Após 28 dias de internação, Edival Alfredo Rodrigues, de 68 anos, morreu neste sábado (data), em Joinville. Ele havia sido brutalmente agredido pelo próprio sobrinho, de 20 anos, no último dia 11 de janeiro, no bairro São Cristóvão, em Barra Velha. Devido à gravidade dos ferimentos, o idoso estava hospitalizado desde então.
Segundo familiares, a agressão ocorreu após uma discussão envolvendo um cachorro.
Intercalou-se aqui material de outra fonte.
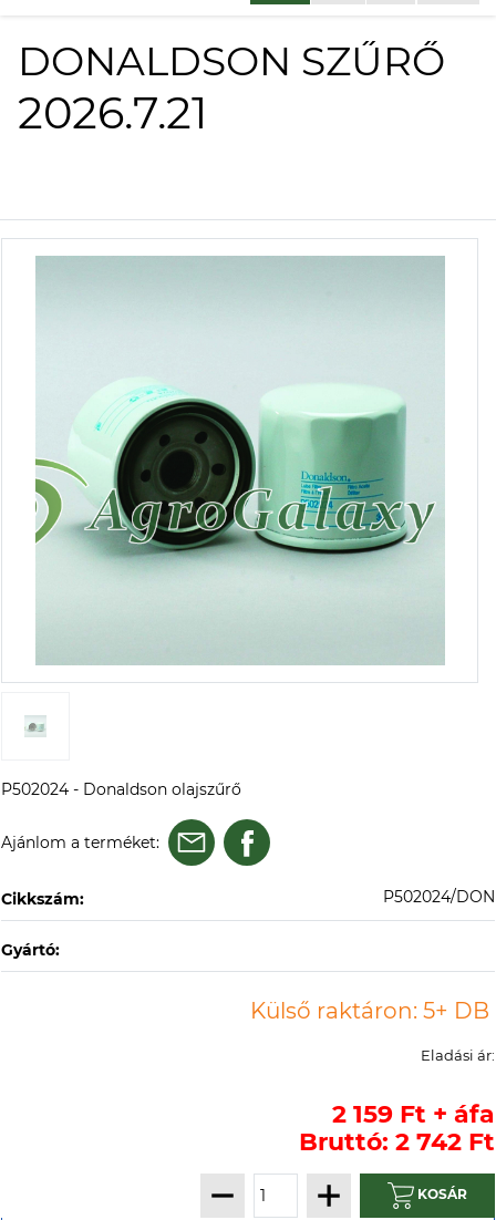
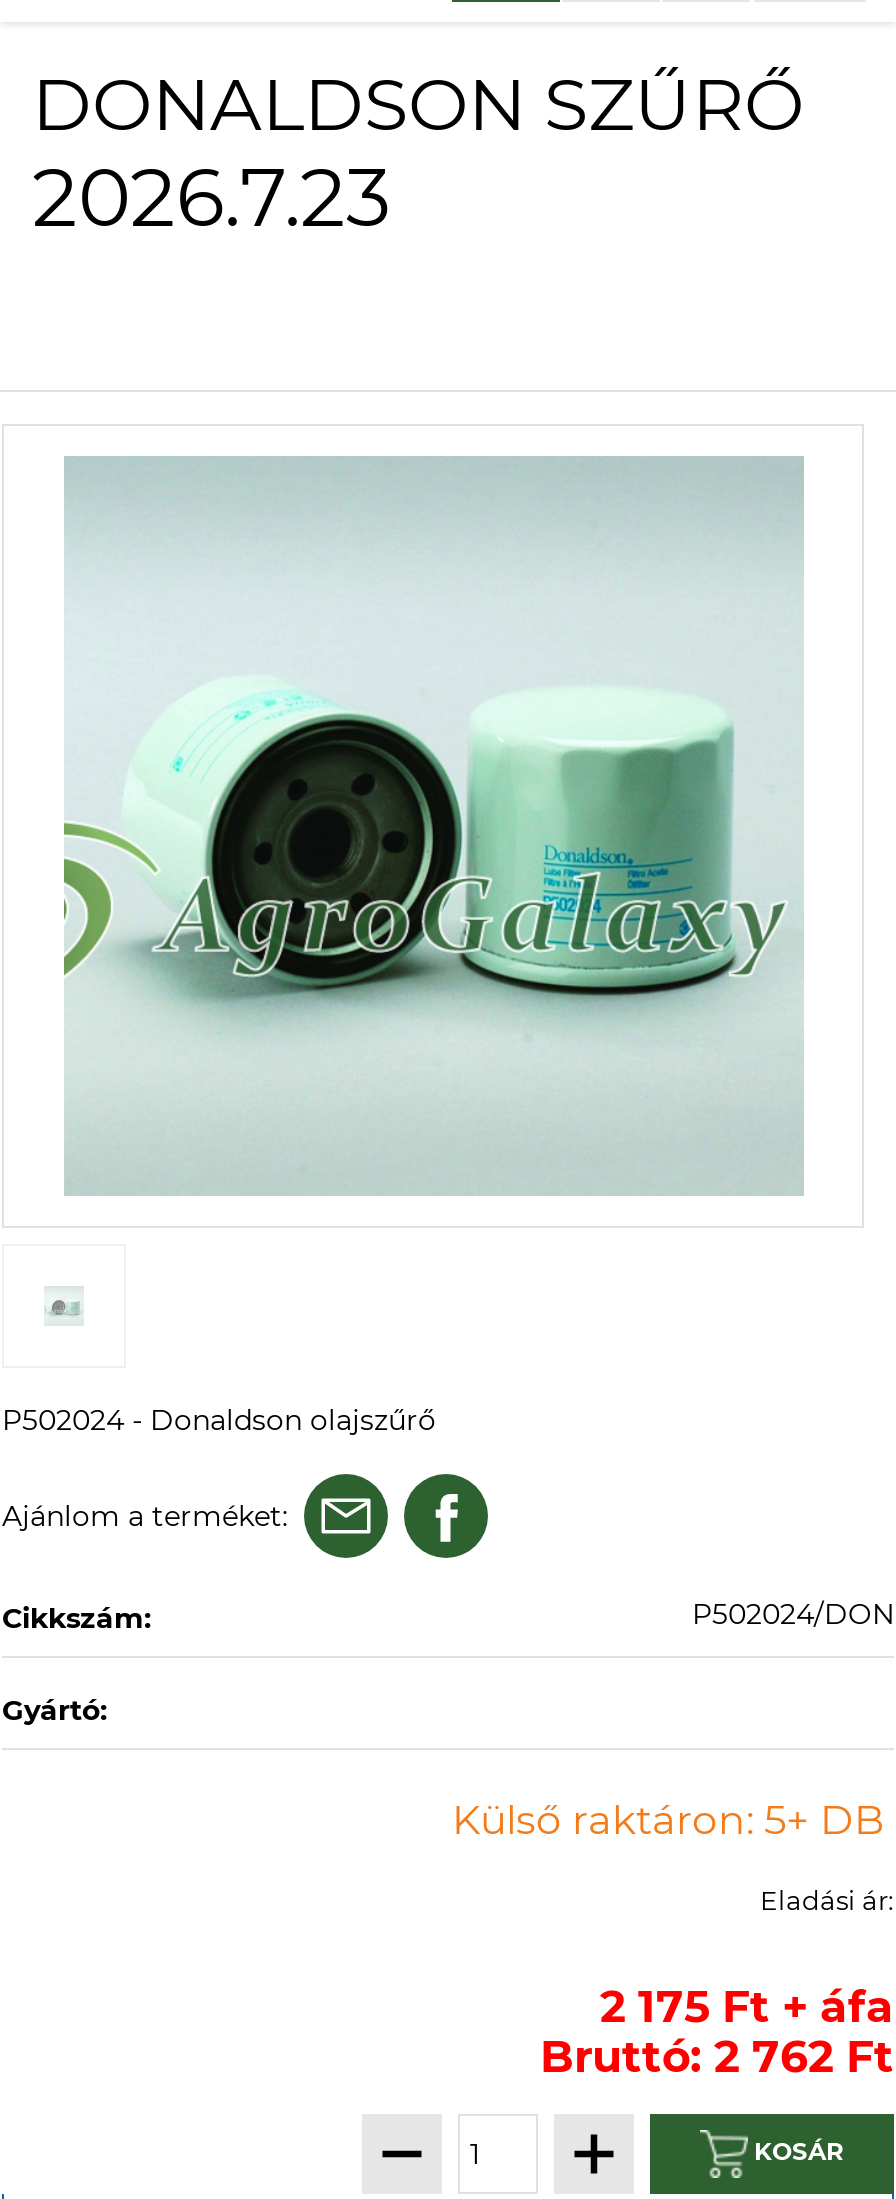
[18,85,207,139] 2026.7.21 -> [32,148,392,246] 2026.7.23
[332,1099,495,1129] 2 159 Ft + áfa -> [600,1980,894,2034] 2 175 Ft + áfa
[299,1127,495,1157] Bruttó: 2 742 Ft -> [540,2030,894,2084] Bruttó: 2 762 Ft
O sobrinho, que morava no mesmo terreno da vítima e atuava como guarda-vidas civil, teria desferido pauladas na cabeça do idoso. Edival foi socorrido e encaminhado inicialmente ao pronto atendimento de Barra Velha e, posteriormente, transferido para a UTI do Hospital São José, em Joinville, onde permaneceu internado até não resistir às complicações.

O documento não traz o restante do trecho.